El grupo salió contemplativo, con un guiño a Philip Glass, como en un calentamiento para comprobar sus fuerzas, para lanzarse ya desde el segundo tema en una interminable montaña rusa de excitación y memoria. Con «Elder woman...» el público ya coreaba todas las letras y con «Corduroy» saltaba hasta las estrellas. Vedder continúa teniendo una de esas voces que levantan el espíritu de los ahogados y ahora suena más sabio y enfadado si cabe, con la dignidad del viejo gruñón. El estadio, que cargó el cartel de «nohay entradas» parecía una convención de cuarentones en pantalón corto, dispuestos a sentirse jóvenes una vez más. Lo consiguieron, Pearl Jam tiene estas cosas. Por la media hora, con «Even flow», aquello parecía un multitudinario baile adolescente. Sólo el sonido no estaba a la altura.
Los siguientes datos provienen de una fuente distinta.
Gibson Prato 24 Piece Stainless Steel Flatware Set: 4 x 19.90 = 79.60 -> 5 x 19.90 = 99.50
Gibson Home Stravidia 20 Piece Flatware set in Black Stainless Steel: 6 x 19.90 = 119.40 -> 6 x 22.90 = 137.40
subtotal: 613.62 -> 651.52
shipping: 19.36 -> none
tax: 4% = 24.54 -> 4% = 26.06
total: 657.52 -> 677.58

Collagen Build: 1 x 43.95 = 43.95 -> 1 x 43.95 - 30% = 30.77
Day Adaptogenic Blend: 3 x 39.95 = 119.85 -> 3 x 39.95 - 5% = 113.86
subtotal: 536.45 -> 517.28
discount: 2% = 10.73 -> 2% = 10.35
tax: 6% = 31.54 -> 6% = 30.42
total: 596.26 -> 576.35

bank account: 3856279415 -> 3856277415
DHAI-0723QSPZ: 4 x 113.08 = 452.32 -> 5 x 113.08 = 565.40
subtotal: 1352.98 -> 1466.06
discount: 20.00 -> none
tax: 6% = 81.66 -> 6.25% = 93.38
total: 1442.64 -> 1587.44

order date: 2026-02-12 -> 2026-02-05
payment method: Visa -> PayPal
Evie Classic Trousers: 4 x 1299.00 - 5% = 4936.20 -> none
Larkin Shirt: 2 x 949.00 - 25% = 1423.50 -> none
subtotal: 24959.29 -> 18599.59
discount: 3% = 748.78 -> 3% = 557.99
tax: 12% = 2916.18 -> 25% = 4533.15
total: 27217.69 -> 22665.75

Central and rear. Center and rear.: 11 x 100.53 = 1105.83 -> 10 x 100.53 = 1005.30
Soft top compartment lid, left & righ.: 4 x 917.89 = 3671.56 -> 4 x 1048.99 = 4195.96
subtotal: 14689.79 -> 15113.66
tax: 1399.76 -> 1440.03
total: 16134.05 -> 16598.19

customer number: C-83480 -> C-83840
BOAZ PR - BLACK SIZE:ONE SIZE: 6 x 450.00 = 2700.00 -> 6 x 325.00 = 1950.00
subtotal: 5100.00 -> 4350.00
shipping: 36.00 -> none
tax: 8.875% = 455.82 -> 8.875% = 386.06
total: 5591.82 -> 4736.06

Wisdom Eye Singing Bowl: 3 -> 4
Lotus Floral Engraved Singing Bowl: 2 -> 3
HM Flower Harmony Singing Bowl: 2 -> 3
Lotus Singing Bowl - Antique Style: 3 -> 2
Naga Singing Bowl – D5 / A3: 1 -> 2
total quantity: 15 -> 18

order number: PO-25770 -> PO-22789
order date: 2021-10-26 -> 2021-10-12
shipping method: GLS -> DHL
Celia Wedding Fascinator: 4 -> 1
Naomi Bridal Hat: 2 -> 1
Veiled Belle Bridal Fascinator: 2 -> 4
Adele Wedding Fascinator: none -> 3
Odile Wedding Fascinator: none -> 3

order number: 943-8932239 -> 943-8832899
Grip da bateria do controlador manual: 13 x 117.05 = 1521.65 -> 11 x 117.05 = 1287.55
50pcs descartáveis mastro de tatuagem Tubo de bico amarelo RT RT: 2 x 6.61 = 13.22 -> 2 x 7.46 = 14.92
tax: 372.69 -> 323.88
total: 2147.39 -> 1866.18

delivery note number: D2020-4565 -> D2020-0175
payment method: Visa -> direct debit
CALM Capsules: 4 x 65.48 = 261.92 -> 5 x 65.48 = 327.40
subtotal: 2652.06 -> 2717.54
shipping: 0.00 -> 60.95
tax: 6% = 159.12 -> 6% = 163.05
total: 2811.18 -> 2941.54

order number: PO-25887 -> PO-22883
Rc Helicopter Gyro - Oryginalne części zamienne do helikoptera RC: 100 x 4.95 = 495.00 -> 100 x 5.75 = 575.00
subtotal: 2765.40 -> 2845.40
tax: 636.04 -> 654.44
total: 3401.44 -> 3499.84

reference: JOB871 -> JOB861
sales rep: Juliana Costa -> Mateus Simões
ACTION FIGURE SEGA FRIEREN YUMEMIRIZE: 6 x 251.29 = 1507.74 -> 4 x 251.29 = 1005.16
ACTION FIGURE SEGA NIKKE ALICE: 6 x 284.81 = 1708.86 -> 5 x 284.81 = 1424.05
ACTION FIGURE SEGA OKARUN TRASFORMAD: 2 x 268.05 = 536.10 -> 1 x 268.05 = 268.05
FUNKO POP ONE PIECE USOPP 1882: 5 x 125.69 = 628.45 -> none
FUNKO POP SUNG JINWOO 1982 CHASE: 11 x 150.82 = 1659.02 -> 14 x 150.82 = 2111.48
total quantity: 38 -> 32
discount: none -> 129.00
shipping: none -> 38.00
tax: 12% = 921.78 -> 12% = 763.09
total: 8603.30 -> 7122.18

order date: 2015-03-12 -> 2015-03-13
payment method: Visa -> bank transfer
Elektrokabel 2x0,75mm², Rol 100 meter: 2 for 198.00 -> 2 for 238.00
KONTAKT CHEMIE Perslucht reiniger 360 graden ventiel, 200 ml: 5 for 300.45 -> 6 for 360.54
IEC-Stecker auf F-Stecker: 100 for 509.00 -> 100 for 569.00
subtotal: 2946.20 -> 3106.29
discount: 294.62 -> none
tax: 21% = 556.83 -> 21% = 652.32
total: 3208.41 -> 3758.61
Con una puesta en escena sencilla, marcada por unas lámparas azuladas de espino, el envolvente groove de la banda consiguió que la máquina del tiempo empezase a funcionar, como una gran cueva de rock que transforma a todo aquel que entra, una primitiva regresión a la esencia desde la que todo crece y se hace hermoso e importante. Gracias Pearl Jam por una noche memorable.